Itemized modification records
##########

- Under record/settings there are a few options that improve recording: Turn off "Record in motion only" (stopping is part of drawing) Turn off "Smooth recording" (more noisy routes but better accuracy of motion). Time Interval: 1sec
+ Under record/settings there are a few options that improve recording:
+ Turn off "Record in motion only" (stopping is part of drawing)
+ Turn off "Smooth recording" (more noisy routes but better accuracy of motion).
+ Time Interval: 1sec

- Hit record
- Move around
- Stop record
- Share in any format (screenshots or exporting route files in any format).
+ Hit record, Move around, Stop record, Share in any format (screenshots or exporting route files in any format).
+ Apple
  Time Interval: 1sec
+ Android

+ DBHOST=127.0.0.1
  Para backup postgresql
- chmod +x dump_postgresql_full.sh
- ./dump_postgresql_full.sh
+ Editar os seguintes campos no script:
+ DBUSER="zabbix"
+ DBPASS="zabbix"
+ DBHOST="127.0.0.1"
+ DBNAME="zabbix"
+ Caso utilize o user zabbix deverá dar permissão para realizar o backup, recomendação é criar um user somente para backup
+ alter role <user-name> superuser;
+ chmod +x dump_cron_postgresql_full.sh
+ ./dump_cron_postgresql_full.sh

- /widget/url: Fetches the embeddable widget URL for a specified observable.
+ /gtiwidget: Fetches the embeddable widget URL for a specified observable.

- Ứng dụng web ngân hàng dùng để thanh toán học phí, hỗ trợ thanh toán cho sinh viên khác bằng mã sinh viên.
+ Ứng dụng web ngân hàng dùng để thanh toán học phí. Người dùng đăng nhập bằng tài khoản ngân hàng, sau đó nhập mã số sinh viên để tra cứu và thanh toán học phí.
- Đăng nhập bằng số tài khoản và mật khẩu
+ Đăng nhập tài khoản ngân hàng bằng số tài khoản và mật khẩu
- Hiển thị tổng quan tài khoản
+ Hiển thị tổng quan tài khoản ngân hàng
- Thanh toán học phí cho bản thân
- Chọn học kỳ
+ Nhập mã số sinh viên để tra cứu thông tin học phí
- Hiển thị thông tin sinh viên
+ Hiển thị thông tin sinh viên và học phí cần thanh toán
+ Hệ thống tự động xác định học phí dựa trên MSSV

##########

*TASK OBJECTIVE*: Copy exactly the lines above, starting at the opening line and finishing at the line in which "role <user-name> superuser;" occurs.

*ANSWER TO THE EXERCISE*:
- Under record/settings there are a few options that improve recording: Turn off "Record in motion only" (stopping is part of drawing) Turn off "Smooth recording" (more noisy routes but better accuracy of motion). Time Interval: 1sec
+ Under record/settings there are a few options that improve recording:
+ Turn off "Record in motion only" (stopping is part of drawing)
+ Turn off "Smooth recording" (more noisy routes but better accuracy of motion).
+ Time Interval: 1sec

- Hit record
- Move around
- Stop record
- Share in any format (screenshots or exporting route files in any format).
+ Hit record, Move around, Stop record, Share in any format (screenshots or exporting route files in any format).
+ Apple
  Time Interval: 1sec
+ Android

+ DBHOST=127.0.0.1
  Para backup postgresql
- chmod +x dump_postgresql_full.sh
- ./dump_postgresql_full.sh
+ Editar os seguintes campos no script:
+ DBUSER="zabbix"
+ DBPASS="zabbix"
+ DBHOST="127.0.0.1"
+ DBNAME="zabbix"
+ Caso utilize o user zabbix deverá dar permissão para realizar o backup, recomendação é criar um user somente para backup
+ alter role <user-name> superuser;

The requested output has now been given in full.